Appalti G8, sequestrati i beni di Anemone

Sotto chiave proprietà per oltre 32 milioni di euro

Appalti G8, sequestrati i beni di Anemone
13/04/2012, 18:04

ROMA – Beni e proprietà per oltre 32 milioni di euro sono stati sequestrati dalla Guardia di Finanza a Diego Anemone, l'imprenditore coinvolto nell' inchiesta Grandi Eventi, alla moglie Vanessa Pascucci e allo zio Luciano. Le fiamme gialle hanno inoltre posto i sigilli alle palazzine “G ed H”, entrambe con piscine di proprietà della Società Sportiva Romana nel comprensorio del Salaria Sport Village. Queste ultime, già qualche anno fa furono sequestrate nell'ambito del procedimento sui mondiali di nuoto a Roma.
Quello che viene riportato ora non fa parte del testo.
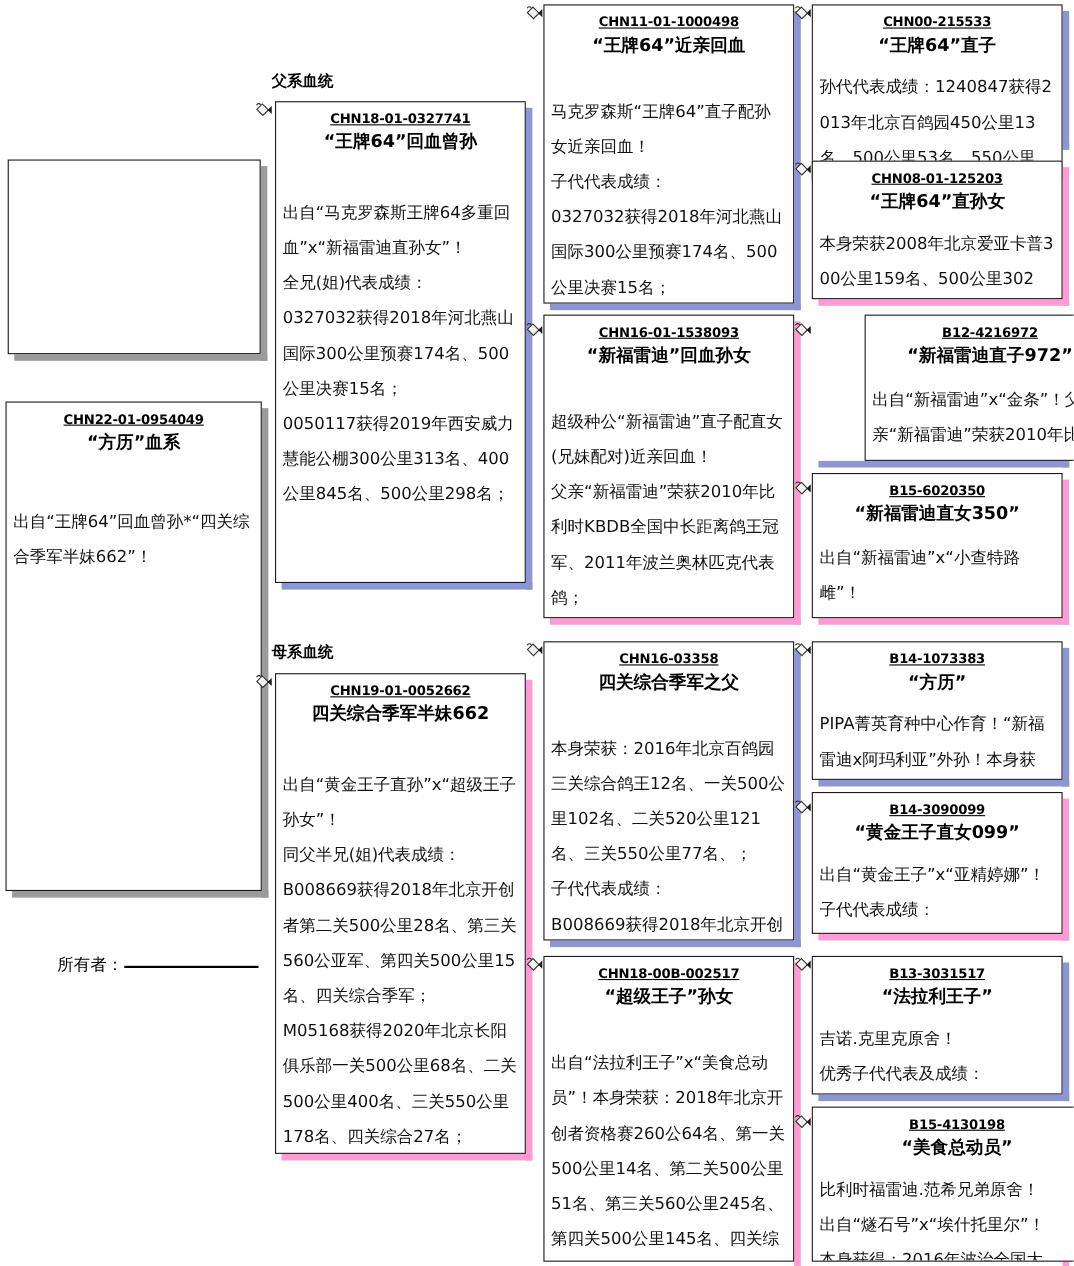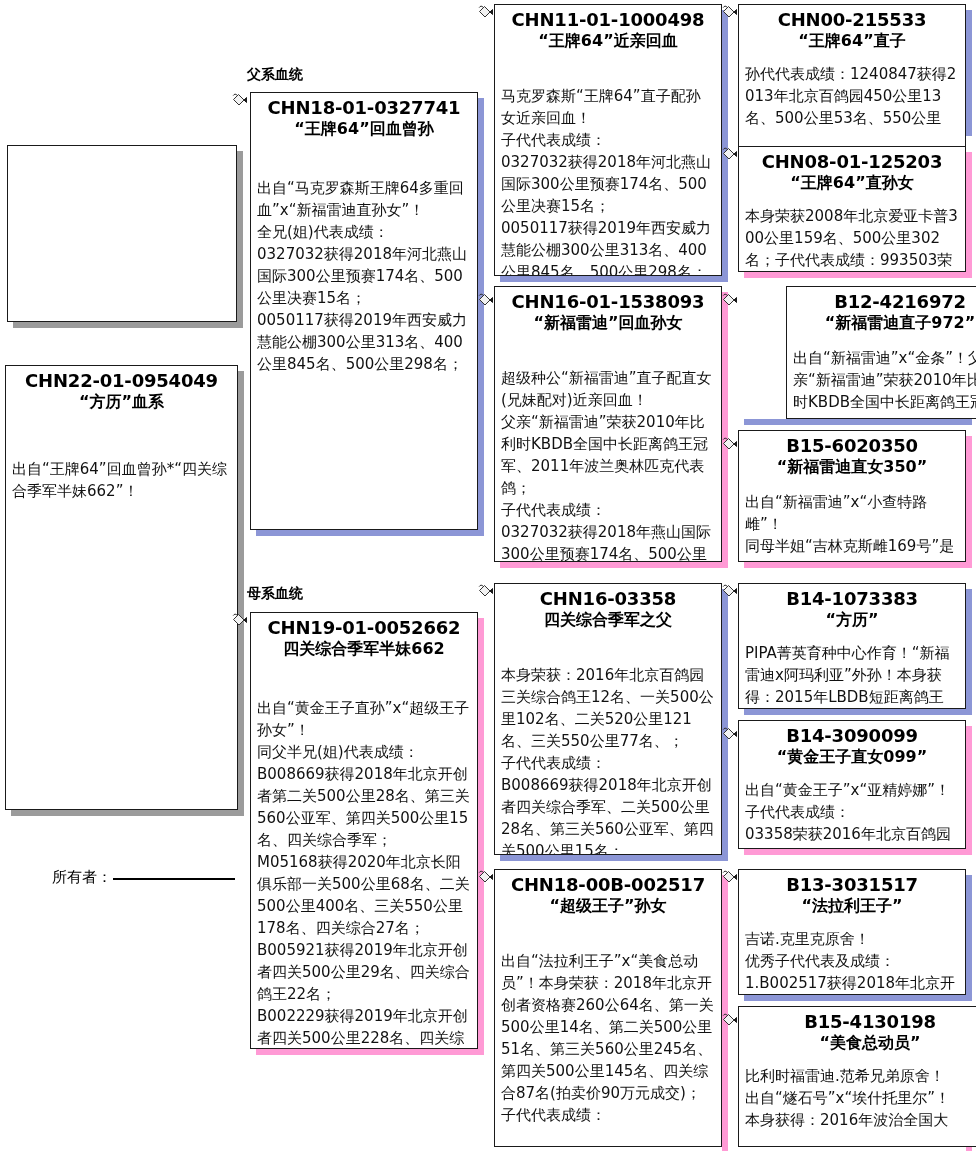"CHN11-01-1000498" .card .ring { font-size: 18px -> 12px; text-decoration: none -> underline }
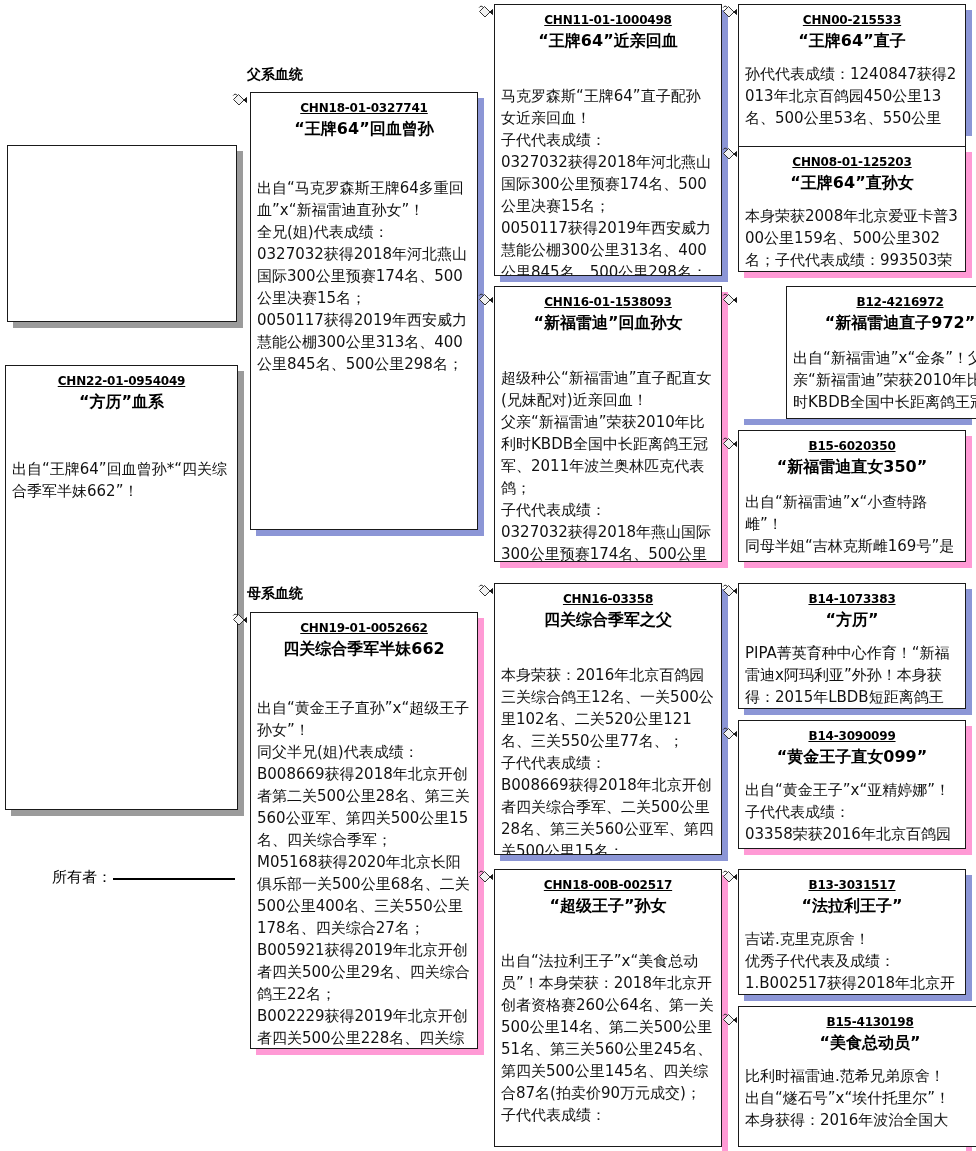"孙代代表成绩：1240847获得2013年北京百鸽园450公里13名、500公里" .card .body { line-height: 22px -> 32px }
Il provvedimento è stato deciso dal gip del tribunale di Roma, Nicola Di Grazia, su richiesta dei pm Roberto Felici, Ilaria Calò e Sabina Calabretta, coordinati dal procuratore aggiunto Alberto Caperna.
Immediata è stata la risposta degli indagati: attraverso i propri legali hanno fatto sapere che faranno immediatamente ricorso al tribunale del Riesame per chiedere il dissequestro, ritenendo esorbitante la valutazione del patrimonio fatta dagli inquirenti.
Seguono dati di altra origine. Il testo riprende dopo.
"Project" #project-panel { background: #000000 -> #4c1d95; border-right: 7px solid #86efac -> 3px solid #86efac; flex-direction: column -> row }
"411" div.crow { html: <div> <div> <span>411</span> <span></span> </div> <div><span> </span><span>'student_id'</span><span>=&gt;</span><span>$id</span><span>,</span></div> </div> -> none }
Diego Anemone è una della figure chiave dell'inchiesta sugli appalti del G8 alla Maddalena. Gli inquirenti sono riusciti a risalire ai flussi di denaro, frutto dei reati di appropriazione indebita e riciclaggio, proprio sulla base delle carte trasmesse dalle procure di Firenze e Perugia e dai successivi accertamenti delle Fiamme gialle.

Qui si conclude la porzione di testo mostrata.